だがな、お前が仮に死ぬことよりも辛い事に直面した時、お前はになるんだわかるか?!ああ?!」


 椎葉は黙って聞いていた。


「お前が復讐の使徒となり、奴を葬り去るのは分かった。けどな、お前はその後死ぬつもりだろうが!!」


 椎葉は驚いたように顔を上げた。


「本当に家族がそれを望んでるって本気で思ってんのか?!息子に、自分たちを殺した奴を復讐してほしいなんて願うと思うか?!」


「知らねぇよ!!」


 椎葉は反論する。


「……それが分かったら苦労しねーよ」


 椎葉は考えていた。


 どうすれば家族のために生きられるか。


 分からなかった。


 家族を失った彼にできることは「復讐」しか思いつかなかった。


 椎葉の言葉を聞いて冷静さを取り戻した安倍貴之は立ち上がった。


「お前は地獄冥界へ行って奴に復讐したんだろ?」


 椎葉は頷く。


「奴を殺してくれるんならこちらとしても願ったりだ。
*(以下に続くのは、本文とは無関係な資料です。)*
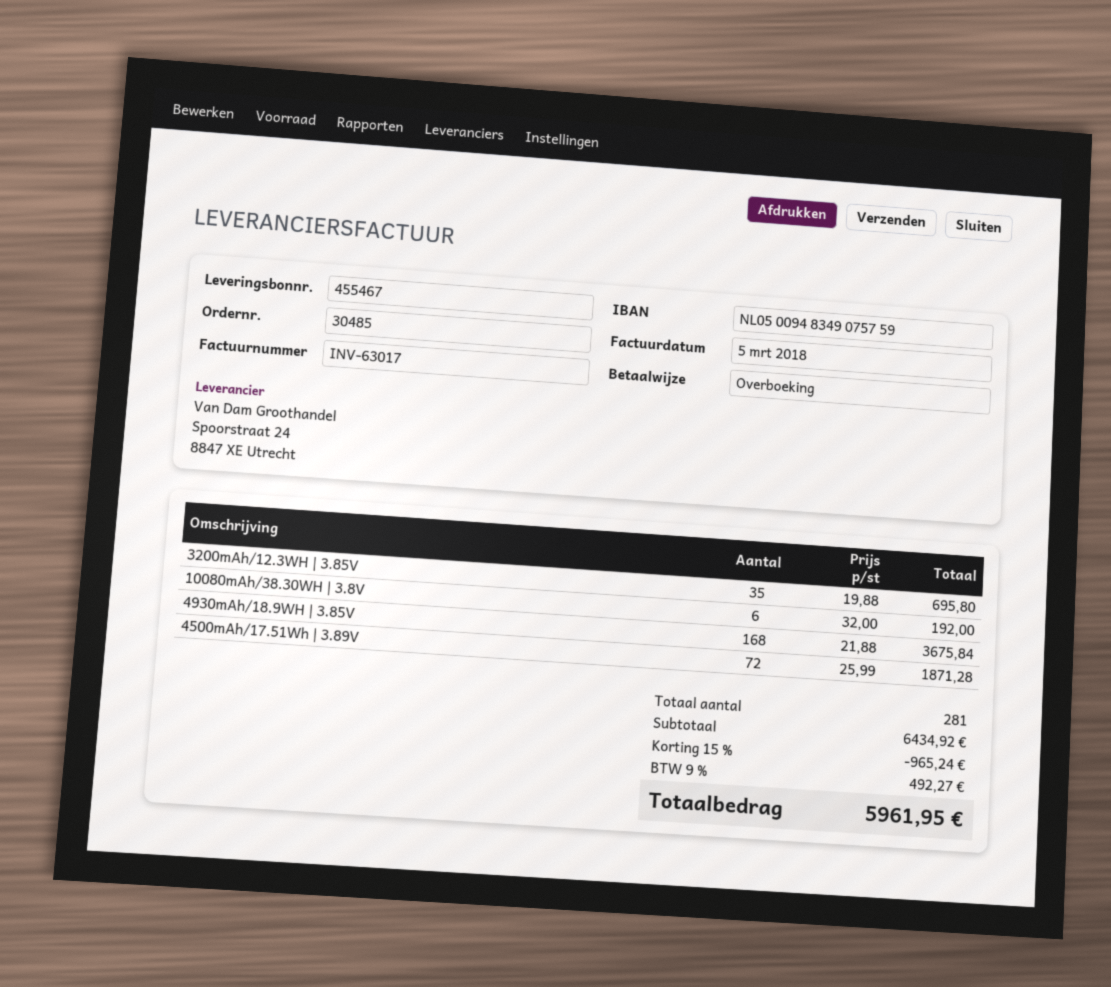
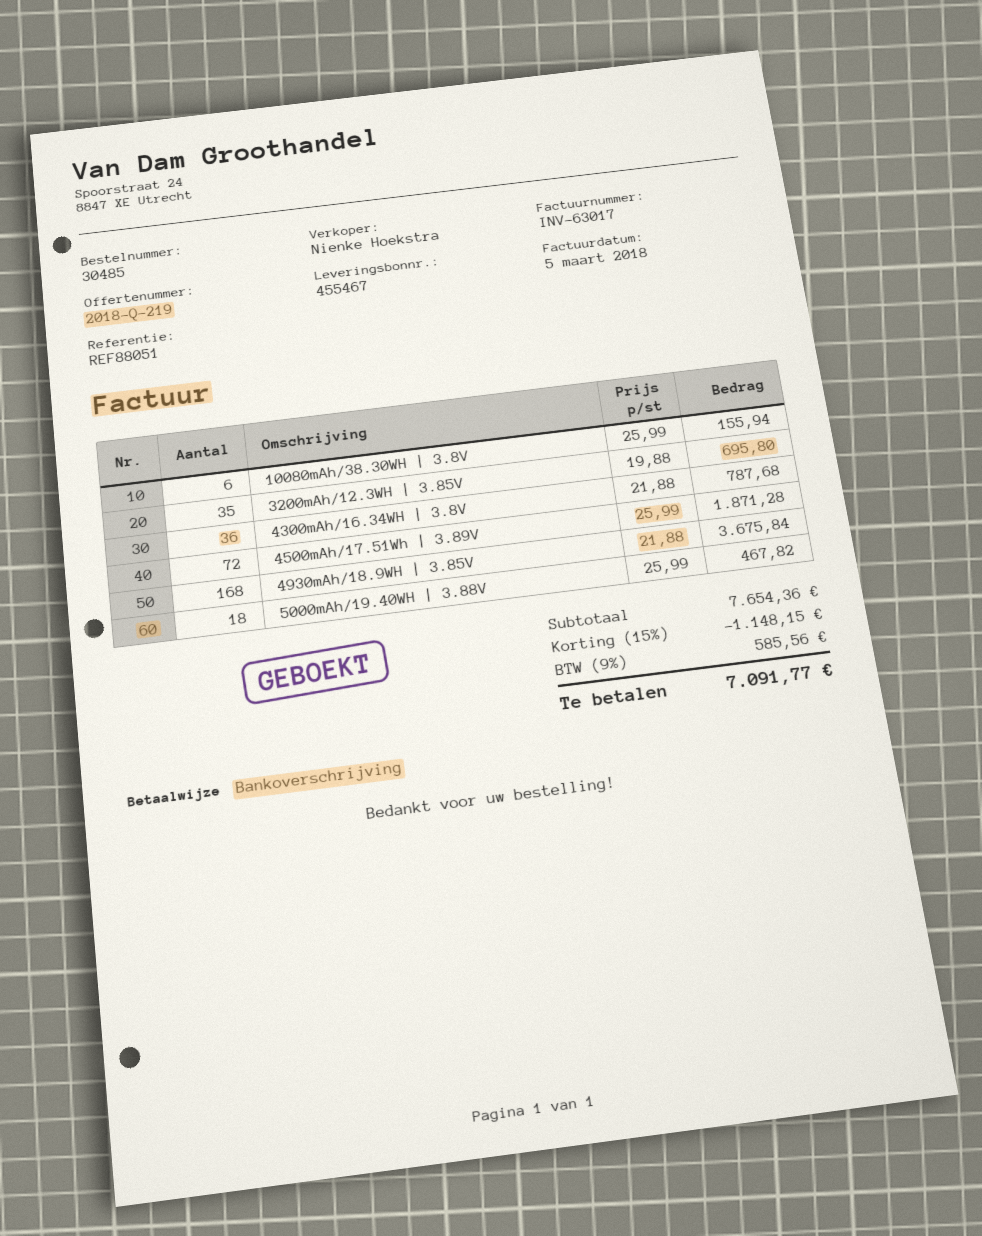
10080mAh/38.30WH | 3.8V: 6 x 32.00 = 192.00 -> 6 x 25.99 = 155.94
4300mAh/16.34WH | 3.8V: none -> 36 x 21.88 = 787.68
5000mAh/19.40WH | 3.88V: none -> 18 x 25.99 = 467.82
subtotal: 6434.92 -> 7654.36
discount: 15% = 965.24 -> 15% = 1148.15
tax: 9% = 492.27 -> 9% = 585.56
total: 5961.95 -> 7091.77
だからな、椎葉。お前の命は保障しない。お前をただの特攻兵かなんかだと言って地獄冥界への入獄を俺が許可する」


「いいのか?」


「ああ。上にも俺が言っておく」


 椎葉も立ち上がると拳を握りしめた。


「だが、椎葉。お前は弱すぎる」


「なんだと」


 椎葉は安倍貴之に襲い掛かろうとする。


「お前のために言ってるんだ聞け。お前がもしも今よりも強くなりたいんなら……明日もここに来い」


 椎葉は何を言われているか分からなかった。


 だが、徐々に理解してきた。


「強くしてくれるのか?」


「無駄な特攻兵を送りたくないだけだ。爪痕残してもらって俺の手柄になるようにな」


 椎葉は改めて安倍貴之を見る。


 そしてつながった首を手で触れてなぞる。


 斬られたのは首だけだ。


 それは再生という高度な技術を首に集中させることで再生そのものを習得させようとしたのではないか。


「……」


 椎葉は誰かに教えてもらうほど、自分は弱くないと思っていた。


 だが、安倍貴之と戦ってその自信も保てなくなった。


 もっと強くなりたい。


 このままじゃ地獄冥界へ行っても無駄死にするだけだ。


 椎葉は何も言わず頭を下げた。


 彼にとってそれは大きな進歩だった。